Chad Baer, Yale executive master of public health candidate, Kennett Square
Keeping tabs
I support GPS ankle monitors for teens just as I support body cams for police. In both cases, individuals are held accountable for their behavior. Isn’t it better for a youth to have one of these devices on their ankle instead of being incarcerated, especially when considering their future well-being after getting in trouble with the law? So what if tracking data is “turned over to law enforcement agencies without a warrant” during unrelated investigations? If the GPS coordinates show the kid was not anywhere near a crime scene, what’s the problem? This is neither a privacy nor a civil rights issue; it is the greater issue of public safety and dealing with families being unwilling or unable to properly rear their children.
Rosamond Kay, Philadelphia
Harvard united
When the enormous cost of Donald Trump’s presidency is written, his tactics of flattery, his bullying intimidation, and his joy in humiliation will be detailed. As will be his horrifying lack of judgment, like believing a murderer schooled by the KGB can be trusted. And surely the 47th president’s delight in trying to destroy Harvard, our nation’s oldest operating university, founded in 1636, will be a marked step toward public understanding that Trump, not Harvard, is the creator of a dangerously hostile environment.

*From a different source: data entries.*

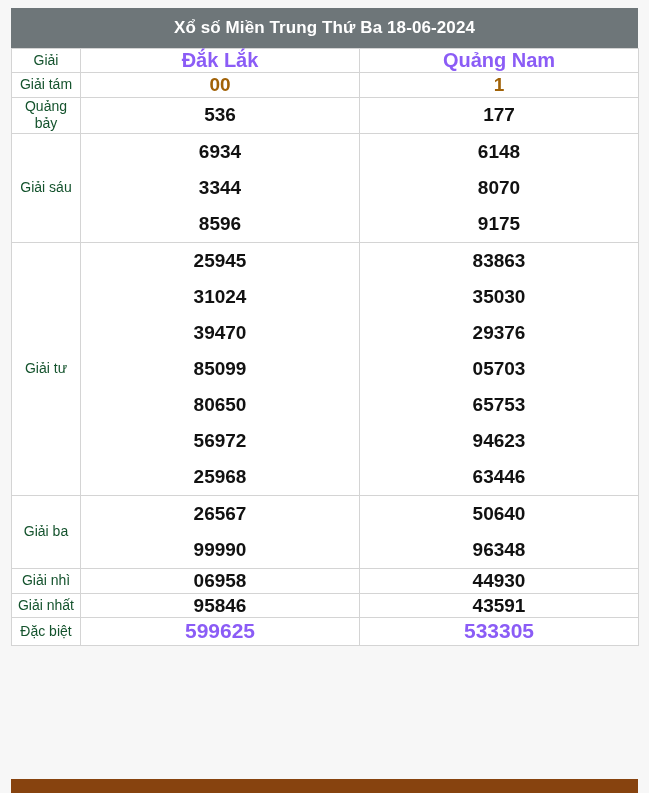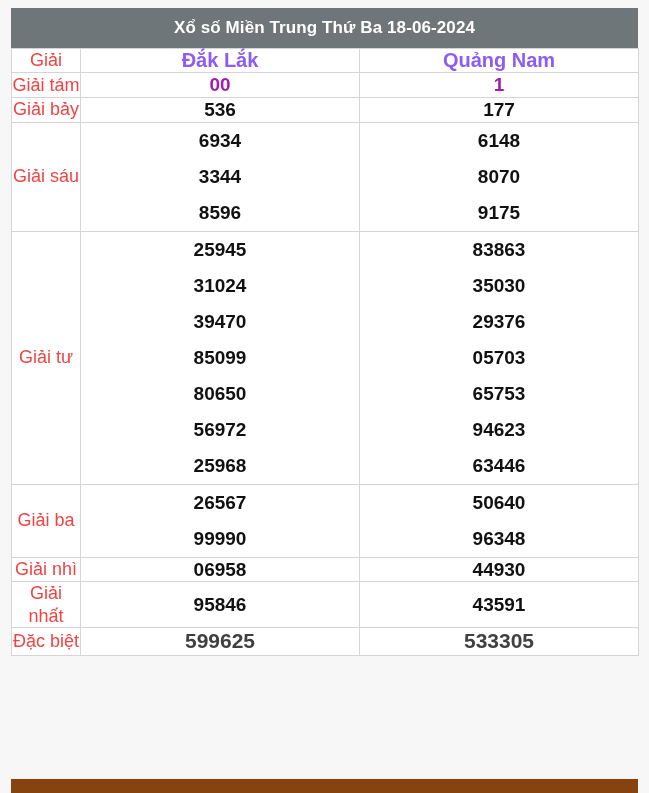"Giải" .lbl { color: #ef4444 -> #14532d; font-size: 18px -> 14px }
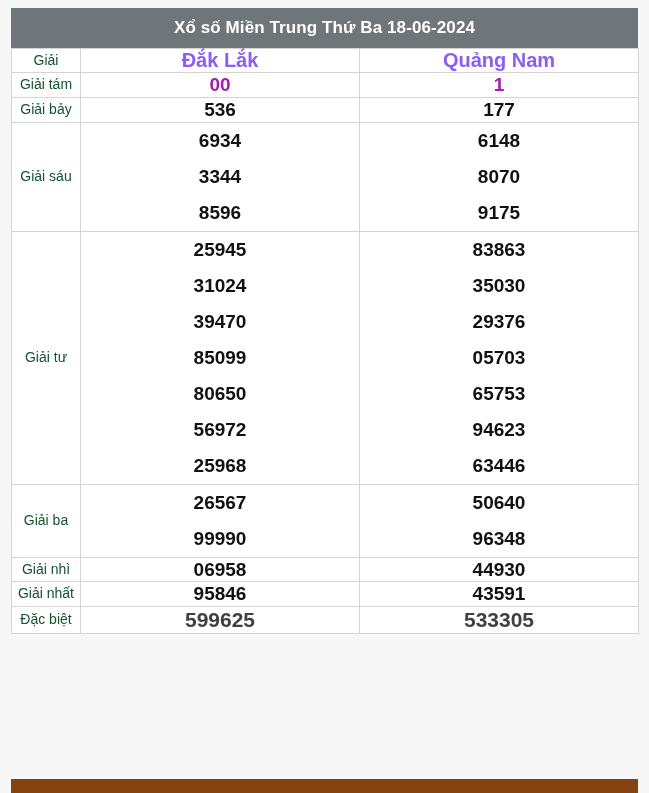"00" .num.red { color: #a21caf -> #a16207 }
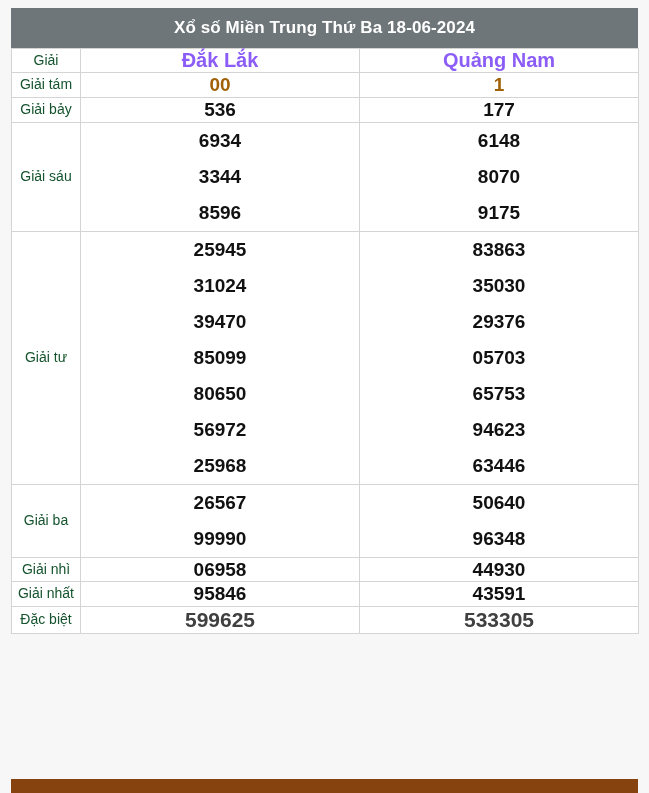"Giải bảy" td.lbl { text: Giải -> Quảng }
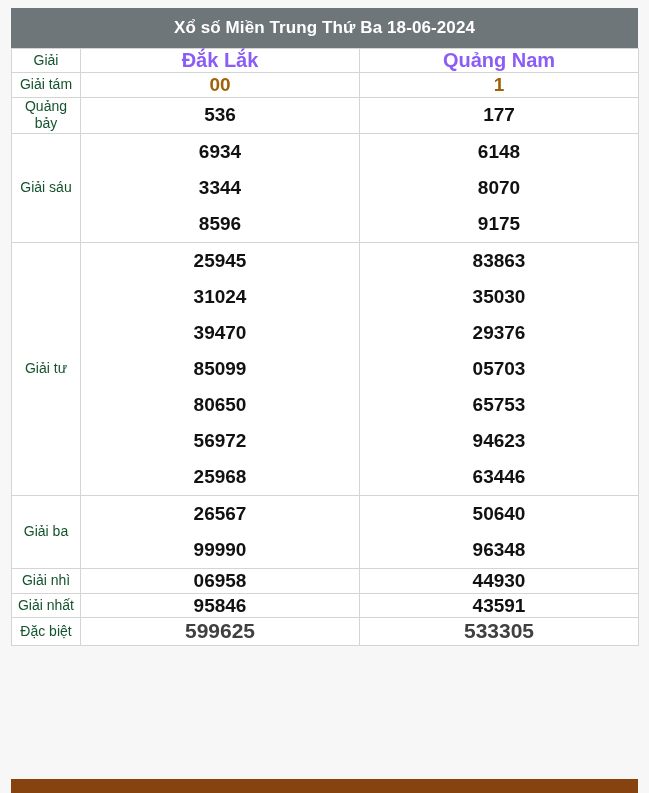"599625" .num.special { color: #404040 -> #8b5cf6 }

Harvard has its share of elitists, but unlike our president, the overriding campus motivation is not malicious destruction. When my husband entered his senior year at Harvard, he learned he was a candidate for magna honors. To achieve this, a thesis was necessary. A history major, he painstakingly developed his writing points, making an appointment with an esteemed professor in the Chinese department to share his ideas. Before any discussion, the professor sternly asked if my husband spoke or wrote Chinese. When the answer was no, he was dismissed with these words: “My boy, you can’t do anything worthwhile.”
Long story short: My husband determined he would never again allow his ideas to be demeaned. But mature reflection taught him far more about his condescending professorial dismissal, what all excellent educators expect of their graduates — to push themselves with honor far beyond their very best. Not for themselves, but for the betterment of others, for our world community. And he has.
Understandably, a united Harvard now stands against a president who may well have been rejected by them decades ago — for good reason. Noticeably, at the recent Columbia graduation, acting president Claire Shipman was booed for capitulating to some demands by the Trump administration. Meanwhile, Harvard president Alan M. Garber, who in his message defended the value of education, was applauded. One student proudly called out the same two words spoken to my husband in 1957: My boy.